[Web page revision data]
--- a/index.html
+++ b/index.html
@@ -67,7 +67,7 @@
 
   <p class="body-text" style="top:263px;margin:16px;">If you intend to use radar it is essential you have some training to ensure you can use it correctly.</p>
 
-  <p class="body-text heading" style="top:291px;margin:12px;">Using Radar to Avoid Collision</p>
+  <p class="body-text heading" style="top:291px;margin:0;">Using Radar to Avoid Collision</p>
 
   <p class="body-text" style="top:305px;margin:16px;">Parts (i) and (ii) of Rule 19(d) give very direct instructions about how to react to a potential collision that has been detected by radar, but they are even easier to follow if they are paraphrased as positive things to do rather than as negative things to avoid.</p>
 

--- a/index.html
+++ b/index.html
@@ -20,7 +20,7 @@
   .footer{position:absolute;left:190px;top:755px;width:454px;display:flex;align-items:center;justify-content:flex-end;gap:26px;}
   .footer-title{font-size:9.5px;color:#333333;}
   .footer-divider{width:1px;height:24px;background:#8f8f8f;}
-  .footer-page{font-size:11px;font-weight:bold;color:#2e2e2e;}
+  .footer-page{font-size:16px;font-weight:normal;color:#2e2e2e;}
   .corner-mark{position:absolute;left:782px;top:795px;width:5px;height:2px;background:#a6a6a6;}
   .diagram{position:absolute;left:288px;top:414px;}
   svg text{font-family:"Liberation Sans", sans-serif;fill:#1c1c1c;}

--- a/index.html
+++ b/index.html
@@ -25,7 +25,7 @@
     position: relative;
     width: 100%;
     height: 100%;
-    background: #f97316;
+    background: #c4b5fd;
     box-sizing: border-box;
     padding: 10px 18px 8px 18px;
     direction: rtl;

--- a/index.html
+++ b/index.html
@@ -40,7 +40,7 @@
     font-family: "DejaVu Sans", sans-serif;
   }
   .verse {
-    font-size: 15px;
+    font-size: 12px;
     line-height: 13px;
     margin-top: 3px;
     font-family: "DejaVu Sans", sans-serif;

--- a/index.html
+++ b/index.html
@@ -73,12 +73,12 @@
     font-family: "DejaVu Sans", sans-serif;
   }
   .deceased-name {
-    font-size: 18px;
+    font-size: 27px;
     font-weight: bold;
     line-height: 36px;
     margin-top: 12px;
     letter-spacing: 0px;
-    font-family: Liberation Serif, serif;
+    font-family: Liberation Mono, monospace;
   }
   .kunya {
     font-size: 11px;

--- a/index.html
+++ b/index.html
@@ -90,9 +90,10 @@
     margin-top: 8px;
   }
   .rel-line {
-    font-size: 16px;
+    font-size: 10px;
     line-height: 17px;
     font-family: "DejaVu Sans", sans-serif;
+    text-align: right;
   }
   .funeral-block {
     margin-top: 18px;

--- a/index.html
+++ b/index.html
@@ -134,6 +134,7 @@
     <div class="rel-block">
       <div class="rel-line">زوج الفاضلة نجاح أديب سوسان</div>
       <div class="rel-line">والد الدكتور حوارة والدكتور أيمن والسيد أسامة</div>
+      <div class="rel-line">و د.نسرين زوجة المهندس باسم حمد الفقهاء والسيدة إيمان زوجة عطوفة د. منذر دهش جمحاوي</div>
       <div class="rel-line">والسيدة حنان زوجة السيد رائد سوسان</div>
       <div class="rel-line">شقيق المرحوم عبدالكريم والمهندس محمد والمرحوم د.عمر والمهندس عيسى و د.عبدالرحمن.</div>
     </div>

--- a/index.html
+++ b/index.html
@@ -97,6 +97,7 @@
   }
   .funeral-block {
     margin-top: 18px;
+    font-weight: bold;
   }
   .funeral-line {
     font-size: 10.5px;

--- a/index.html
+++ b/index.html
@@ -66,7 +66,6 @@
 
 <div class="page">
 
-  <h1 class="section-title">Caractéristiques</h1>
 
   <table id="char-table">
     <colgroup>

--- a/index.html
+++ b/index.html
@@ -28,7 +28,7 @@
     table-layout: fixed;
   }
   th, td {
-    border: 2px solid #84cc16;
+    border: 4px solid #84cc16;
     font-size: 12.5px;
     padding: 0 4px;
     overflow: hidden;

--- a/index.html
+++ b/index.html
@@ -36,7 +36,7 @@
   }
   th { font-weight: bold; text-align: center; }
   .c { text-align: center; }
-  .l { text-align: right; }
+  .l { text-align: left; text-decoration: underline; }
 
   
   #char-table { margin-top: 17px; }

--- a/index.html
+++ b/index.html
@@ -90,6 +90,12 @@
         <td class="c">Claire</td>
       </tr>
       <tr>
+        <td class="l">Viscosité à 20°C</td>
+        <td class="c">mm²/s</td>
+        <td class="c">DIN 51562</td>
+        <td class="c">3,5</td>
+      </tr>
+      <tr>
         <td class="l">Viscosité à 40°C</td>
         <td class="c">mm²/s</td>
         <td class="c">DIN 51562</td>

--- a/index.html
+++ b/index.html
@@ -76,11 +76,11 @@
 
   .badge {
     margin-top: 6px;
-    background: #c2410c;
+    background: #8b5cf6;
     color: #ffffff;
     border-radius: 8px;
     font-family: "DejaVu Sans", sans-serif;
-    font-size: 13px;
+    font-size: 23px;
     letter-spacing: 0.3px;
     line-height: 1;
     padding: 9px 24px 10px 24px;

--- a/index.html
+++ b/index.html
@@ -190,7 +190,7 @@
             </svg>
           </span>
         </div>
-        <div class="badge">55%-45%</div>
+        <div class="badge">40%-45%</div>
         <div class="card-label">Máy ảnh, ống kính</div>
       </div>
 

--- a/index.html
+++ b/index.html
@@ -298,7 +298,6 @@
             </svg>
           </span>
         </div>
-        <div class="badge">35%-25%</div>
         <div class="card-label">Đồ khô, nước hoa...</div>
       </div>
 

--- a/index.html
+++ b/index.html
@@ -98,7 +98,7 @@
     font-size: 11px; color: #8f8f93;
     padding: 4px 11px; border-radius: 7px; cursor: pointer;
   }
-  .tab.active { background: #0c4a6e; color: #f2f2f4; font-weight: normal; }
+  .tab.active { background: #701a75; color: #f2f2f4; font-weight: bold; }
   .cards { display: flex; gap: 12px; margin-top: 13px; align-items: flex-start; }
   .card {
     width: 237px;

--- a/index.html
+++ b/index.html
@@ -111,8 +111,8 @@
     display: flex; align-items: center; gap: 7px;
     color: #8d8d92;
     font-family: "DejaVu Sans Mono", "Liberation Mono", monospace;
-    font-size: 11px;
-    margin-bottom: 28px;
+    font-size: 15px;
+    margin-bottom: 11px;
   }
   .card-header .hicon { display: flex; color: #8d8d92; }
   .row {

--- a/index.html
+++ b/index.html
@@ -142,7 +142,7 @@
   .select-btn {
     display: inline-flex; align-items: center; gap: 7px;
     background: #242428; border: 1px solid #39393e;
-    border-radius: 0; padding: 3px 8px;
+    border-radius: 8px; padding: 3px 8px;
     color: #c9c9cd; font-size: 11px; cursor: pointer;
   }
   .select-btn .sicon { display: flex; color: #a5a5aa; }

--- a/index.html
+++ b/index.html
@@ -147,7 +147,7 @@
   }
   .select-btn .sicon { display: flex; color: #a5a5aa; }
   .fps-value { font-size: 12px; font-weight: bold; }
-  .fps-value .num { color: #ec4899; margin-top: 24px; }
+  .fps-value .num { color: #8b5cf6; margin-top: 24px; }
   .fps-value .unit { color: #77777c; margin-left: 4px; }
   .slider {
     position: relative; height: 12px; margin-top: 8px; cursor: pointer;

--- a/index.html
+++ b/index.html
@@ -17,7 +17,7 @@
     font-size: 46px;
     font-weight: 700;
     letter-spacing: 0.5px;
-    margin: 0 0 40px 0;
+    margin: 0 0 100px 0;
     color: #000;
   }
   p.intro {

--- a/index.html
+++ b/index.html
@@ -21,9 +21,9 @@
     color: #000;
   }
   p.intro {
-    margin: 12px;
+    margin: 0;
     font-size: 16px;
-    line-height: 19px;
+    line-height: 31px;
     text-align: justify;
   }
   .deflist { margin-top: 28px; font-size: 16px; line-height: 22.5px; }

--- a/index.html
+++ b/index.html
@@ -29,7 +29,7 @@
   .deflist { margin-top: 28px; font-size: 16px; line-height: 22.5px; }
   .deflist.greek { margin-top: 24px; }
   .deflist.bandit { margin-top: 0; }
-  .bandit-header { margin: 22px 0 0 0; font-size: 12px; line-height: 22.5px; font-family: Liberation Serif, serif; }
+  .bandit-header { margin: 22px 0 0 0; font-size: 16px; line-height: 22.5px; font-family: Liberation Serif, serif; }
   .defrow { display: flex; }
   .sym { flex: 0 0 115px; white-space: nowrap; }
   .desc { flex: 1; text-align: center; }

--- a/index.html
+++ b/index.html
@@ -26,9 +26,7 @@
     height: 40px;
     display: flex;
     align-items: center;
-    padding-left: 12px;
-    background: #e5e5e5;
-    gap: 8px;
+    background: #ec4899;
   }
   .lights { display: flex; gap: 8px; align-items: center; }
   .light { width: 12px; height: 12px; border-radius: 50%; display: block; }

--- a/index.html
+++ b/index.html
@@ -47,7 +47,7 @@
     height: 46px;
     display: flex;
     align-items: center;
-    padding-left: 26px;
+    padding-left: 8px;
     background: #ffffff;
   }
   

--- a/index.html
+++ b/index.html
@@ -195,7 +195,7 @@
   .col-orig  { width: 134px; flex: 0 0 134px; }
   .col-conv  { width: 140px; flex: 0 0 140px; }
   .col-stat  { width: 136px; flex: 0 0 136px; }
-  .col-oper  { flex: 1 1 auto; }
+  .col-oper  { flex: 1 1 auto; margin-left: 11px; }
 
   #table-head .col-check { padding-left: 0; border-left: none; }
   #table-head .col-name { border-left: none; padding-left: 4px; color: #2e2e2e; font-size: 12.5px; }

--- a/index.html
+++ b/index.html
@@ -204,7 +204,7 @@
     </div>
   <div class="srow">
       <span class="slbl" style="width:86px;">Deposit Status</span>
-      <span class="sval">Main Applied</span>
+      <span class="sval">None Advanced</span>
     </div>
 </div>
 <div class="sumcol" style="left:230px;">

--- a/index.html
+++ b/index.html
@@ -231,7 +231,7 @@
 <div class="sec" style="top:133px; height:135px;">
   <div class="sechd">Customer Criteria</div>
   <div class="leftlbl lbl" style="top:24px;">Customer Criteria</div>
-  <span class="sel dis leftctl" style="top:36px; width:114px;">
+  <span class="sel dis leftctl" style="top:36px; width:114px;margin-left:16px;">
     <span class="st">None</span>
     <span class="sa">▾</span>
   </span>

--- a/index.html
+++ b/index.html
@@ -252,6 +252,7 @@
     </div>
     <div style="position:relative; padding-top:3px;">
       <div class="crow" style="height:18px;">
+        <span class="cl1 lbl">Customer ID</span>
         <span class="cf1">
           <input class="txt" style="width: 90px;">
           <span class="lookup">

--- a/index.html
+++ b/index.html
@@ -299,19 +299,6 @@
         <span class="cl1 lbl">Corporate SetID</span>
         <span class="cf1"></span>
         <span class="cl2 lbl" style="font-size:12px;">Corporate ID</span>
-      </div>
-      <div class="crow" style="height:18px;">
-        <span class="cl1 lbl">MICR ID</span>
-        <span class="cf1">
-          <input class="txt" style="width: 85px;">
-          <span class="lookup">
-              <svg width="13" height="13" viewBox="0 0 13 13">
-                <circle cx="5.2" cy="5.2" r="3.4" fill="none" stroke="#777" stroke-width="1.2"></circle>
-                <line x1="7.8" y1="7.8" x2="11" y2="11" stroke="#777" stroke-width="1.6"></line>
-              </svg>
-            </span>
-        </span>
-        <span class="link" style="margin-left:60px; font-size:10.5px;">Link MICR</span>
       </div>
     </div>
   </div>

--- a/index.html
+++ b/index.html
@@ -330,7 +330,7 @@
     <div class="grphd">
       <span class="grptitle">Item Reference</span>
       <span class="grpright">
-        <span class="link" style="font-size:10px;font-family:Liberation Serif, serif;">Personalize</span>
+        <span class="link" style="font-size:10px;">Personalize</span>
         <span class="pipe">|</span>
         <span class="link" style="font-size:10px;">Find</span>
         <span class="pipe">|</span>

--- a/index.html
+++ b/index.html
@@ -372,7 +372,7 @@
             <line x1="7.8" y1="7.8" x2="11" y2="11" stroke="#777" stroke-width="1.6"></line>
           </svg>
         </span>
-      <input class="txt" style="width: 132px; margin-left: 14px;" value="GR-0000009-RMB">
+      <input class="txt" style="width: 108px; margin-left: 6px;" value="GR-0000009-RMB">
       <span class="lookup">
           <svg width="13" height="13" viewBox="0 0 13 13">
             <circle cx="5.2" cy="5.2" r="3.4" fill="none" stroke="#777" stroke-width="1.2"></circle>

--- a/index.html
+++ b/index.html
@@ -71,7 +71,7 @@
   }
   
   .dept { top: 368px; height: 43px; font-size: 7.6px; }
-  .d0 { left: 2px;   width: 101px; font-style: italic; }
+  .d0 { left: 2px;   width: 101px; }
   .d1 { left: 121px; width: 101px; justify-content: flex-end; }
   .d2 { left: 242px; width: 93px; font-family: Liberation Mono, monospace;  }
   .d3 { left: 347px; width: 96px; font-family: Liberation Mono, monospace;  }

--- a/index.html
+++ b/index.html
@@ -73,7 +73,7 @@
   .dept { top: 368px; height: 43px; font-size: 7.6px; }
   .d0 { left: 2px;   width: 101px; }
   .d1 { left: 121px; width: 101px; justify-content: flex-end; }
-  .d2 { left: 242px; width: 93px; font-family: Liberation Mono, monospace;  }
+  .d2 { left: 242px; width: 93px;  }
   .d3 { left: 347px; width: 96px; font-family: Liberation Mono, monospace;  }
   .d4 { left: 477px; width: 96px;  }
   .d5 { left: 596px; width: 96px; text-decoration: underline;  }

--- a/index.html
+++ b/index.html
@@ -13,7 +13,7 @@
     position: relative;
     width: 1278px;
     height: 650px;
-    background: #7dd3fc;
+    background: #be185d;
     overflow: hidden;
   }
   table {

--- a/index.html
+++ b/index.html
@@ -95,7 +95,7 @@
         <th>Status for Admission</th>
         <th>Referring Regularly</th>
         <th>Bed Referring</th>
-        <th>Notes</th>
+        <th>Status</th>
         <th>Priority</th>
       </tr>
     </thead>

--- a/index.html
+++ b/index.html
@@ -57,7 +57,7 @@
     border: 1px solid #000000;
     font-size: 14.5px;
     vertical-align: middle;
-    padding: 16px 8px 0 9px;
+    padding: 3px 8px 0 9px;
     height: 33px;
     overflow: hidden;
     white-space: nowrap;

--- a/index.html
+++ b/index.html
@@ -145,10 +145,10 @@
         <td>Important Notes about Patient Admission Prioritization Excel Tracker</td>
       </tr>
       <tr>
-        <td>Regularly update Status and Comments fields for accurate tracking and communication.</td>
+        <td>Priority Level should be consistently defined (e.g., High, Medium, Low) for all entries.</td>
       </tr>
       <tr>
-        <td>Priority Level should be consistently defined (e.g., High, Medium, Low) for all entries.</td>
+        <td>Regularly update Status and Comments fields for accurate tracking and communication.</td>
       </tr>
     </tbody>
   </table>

■ Aim of the task ■
Your task is to repeat the records exactly. Begin at their first line and stop after the line containing "box-sizing: border-box;".

■ Answer box ■
--- a/index.html
+++ b/index.html
@@ -67,7 +67,7 @@
 
   <p class="body-text" style="top:263px;margin:16px;">If you intend to use radar it is essential you have some training to ensure you can use it correctly.</p>
 
-  <p class="body-text heading" style="top:291px;margin:12px;">Using Radar to Avoid Collision</p>
+  <p class="body-text heading" style="top:291px;margin:0;">Using Radar to Avoid Collision</p>
 
   <p class="body-text" style="top:305px;margin:16px;">Parts (i) and (ii) of Rule 19(d) give very direct instructions about how to react to a potential collision that has been detected by radar, but they are even easier to follow if they are paraphrased as positive things to do rather than as negative things to avoid.</p>
 

--- a/index.html
+++ b/index.html
@@ -20,7 +20,7 @@
   .footer{position:absolute;left:190px;top:755px;width:454px;display:flex;align-items:center;justify-content:flex-end;gap:26px;}
   .footer-title{font-size:9.5px;color:#333333;}
   .footer-divider{width:1px;height:24px;background:#8f8f8f;}
-  .footer-page{font-size:11px;font-weight:bold;color:#2e2e2e;}
+  .footer-page{font-size:16px;font-weight:normal;color:#2e2e2e;}
   .corner-mark{position:absolute;left:782px;top:795px;width:5px;height:2px;background:#a6a6a6;}
   .diagram{position:absolute;left:288px;top:414px;}
   svg text{font-family:"Liberation Sans", sans-serif;fill:#1c1c1c;}

--- a/index.html
+++ b/index.html
@@ -25,7 +25,7 @@
     position: relative;
     width: 100%;
     height: 100%;
-    background: #f97316;
+    background: #c4b5fd;
     box-sizing: border-box;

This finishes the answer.